So social evolution or going the evolutionary part you could see that there are cultures that are less evolved than others that there is such a thing like an uncivilized in the civilized culture, savagery barbarian and civilized culture and then you so you have this measurement scales kind of things where you can actually measure the maturity of a culture and what I started to realize was that that idea is utterly rubbish. It has no meaning at all it is again somebody’s way of saying that some people who live in the Antarctic are poor some people who live in slums are more miserable than people who live in more advanced parts of the world. But when you go into cultural relativism, you start to understand culture in totality. Culture is set of beliefs, values, principles certain models it takes up that if you try to understand them within a particular setting it all makes sense and it helps you understand how sophisticated that culture is which looks uncivilized or outdated from the outside, how sophisticated that culture is from inside and what you are trying to measure is an outsider’s perspective who is so distanced from that.
So, in anthropology you constantly try to understand this strange and try to understand the rituals and the practices of that extreme setting and you come to the conclusion that it’s not any better or worse it’s just a different form of life. From that perspective and I look back and I look at my experiences on these years I have come to the conclusion that this there is no there is a strong tendency but many of us to look at look at the other person as a product of social evolution that and not so much relativism so to answer your question that’s where that’s how I started to shift my thinking.
Rakesh Maharaj [00:34:33] Really fascinating because there was a lot in working just said that really resonated with a particular experience of mine that you have just triggered as you were talking.
In 1997 I had the occasion to go to Prague and I flew on my own I was a relatively young chap then. Flew into the country and alighted of the aircraft and walked towards the customs control and handed over my passport. Now I’m not sure whether the airport has changed since then but back in 97 the customs control at the airport had these customs officers sat behind in little boots behind bulletproof glass and next to them, they were turnstiles.
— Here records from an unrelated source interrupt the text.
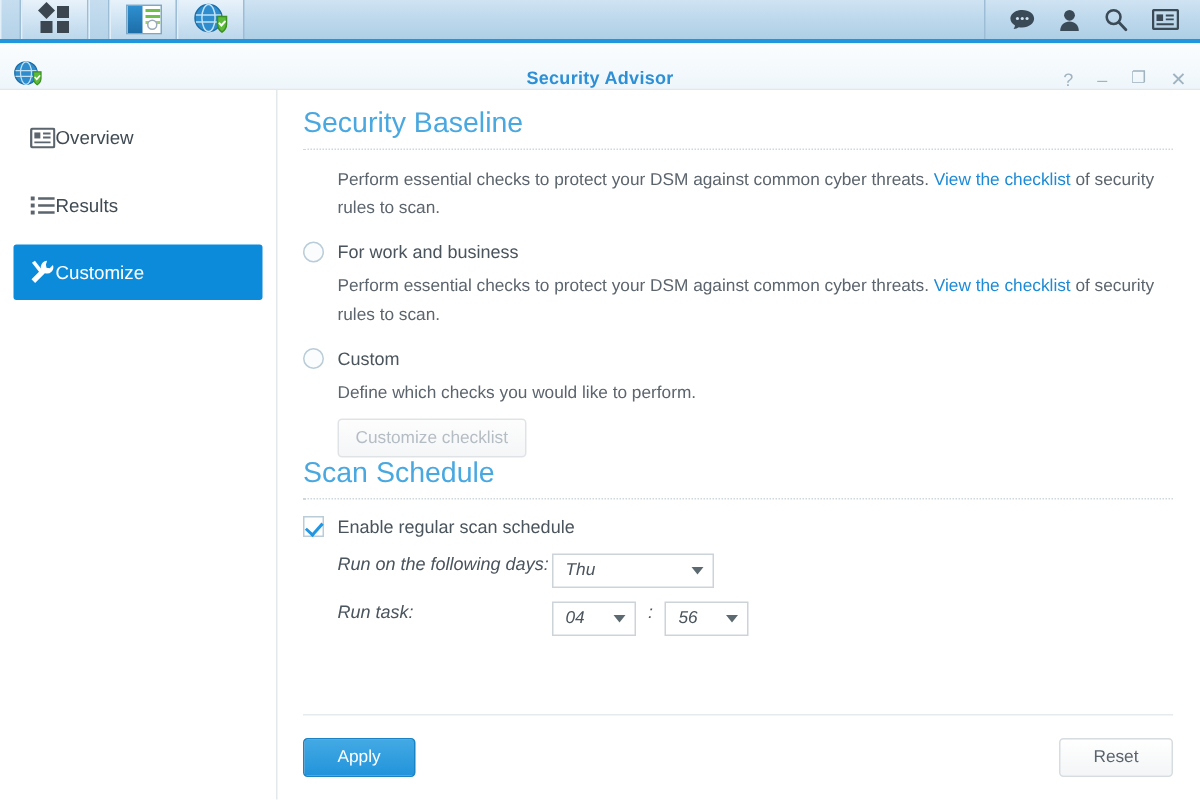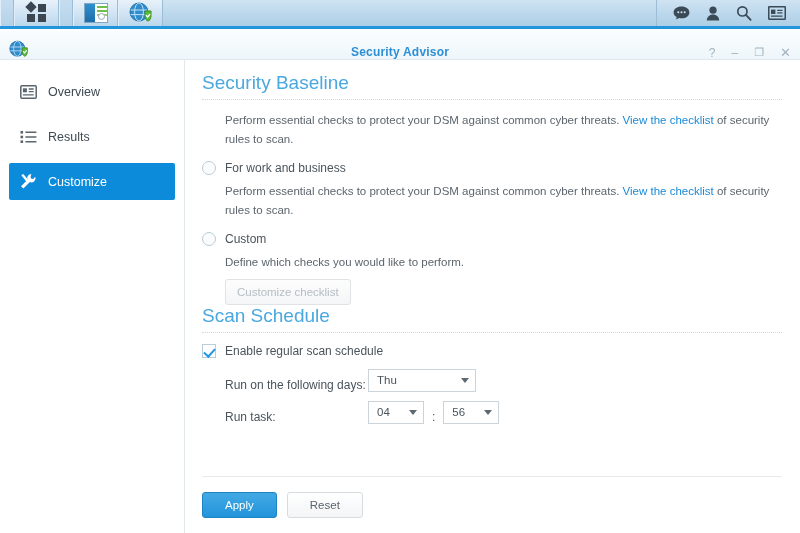--- a/index.html
+++ b/index.html
@@ -76,7 +76,7 @@
   .sidebar { width: 185px; border-right: 1px solid #e3e8eb; padding-top: 13px; }
   .side-item {
     height: 37px; margin: 0 9px 8px 9px; display: flex; align-items: center;
-    padding-left: 10px; gap: 11px; border-radius: 2px;
+    padding-left: 10px; border-radius: 2px;
     font-size: 12.5px; color: #3f4a52; cursor: pointer;
   }
   .side-item.sel { background: #0d8bdb; color: #fff; }

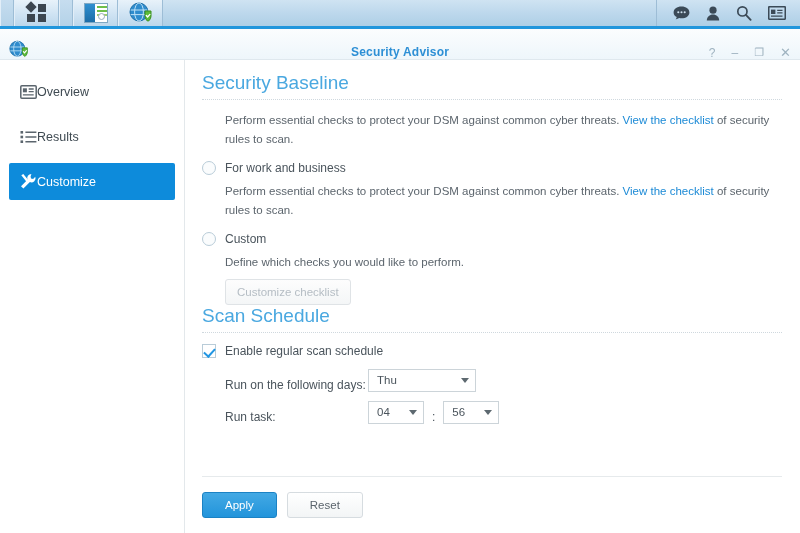--- a/index.html
+++ b/index.html
@@ -124,7 +124,7 @@
   }
   .chk-label { font-size: 12px; color: #4a545c; }
 
-  .field-row { display: flex; align-items: flex-end; margin: 0 0 9px 23px; }
+  .field-row { display: flex; align-items: flex-start; margin: 0 0 9px 23px; font-style: italic; }
   .field-label { font-size: 12px; color: #4a545c; width: 143px; }
   .sel-box {
     border: 1px solid #ccd4d9; background: #fff; height: 23px;

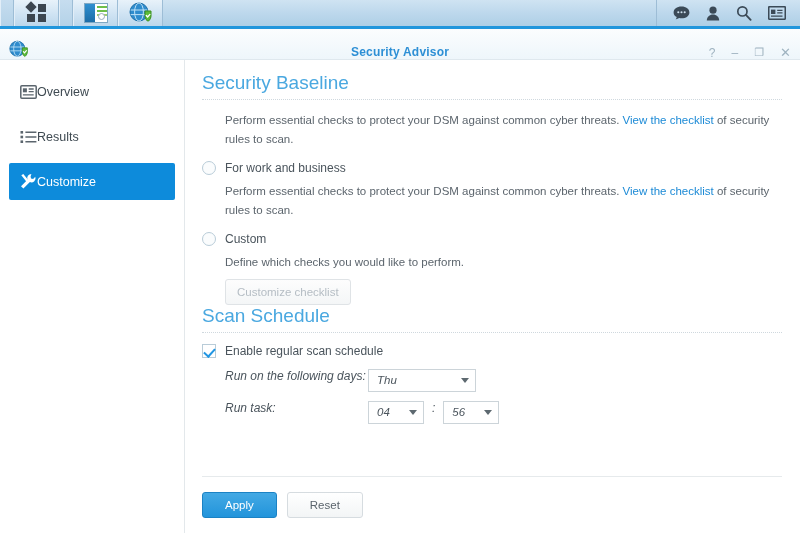--- a/index.html
+++ b/index.html
@@ -140,7 +140,7 @@
   .footer {
     position: absolute; left: 17px; right: 18px; bottom: 0; height: 57px;
     border-top: 1px solid #e6eaec;
-    display: flex; align-items: center; justify-content: flex-start; gap: 10px;
+    display: flex; align-items: center; justify-content: space-between; gap: 26px;
   }
 </style>
 </head>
So as you standing in the queue you would find the person in front hand their passport under it would be examined by the customs officer, you would then hear them press the button and hear a single click and then a buzz and the turnstile would open and the walkthrough.
So happened that I was lost in the queue on that day ’cause I was sat at the back of the aircraft and I don’t think I really helped myself because I was wearing black jeans, black turtleneck jumper, a black leather jacket and black boots. So, it certainly didn’t help myself and guess what as I approached the customs officer, I handed over my passport and it was carrying a South African passport at the time, handed it to him he looked at it and looked up at me and looked at the passports again and looked up at me and I was not expecting to hear a single click, except I heard click click click click click and a red light flashing above his booth and he directs me to look behind. So, I turn around and I see four policemen obviously airport police pointing AK 47s at me, ready to escort me from there into the airport police area and asked me many questions about what I was doing there and the legitimacy of my visit despite the fact that I had the appropriate visitors visa to enter etc. and that was quite an unnerving experience of you know living in apartheid South Africa had never had an experience like that go to a country like Prague where I’ve never been before to find that I was subjected to that. I can’t begin to express how far my heart was from jumping out of my mouth completely. But nonetheless almost fine they let me go and I entered the country, spent the night at the Pensione and I thought well you know it took me an entire day to get over their unnerving experience.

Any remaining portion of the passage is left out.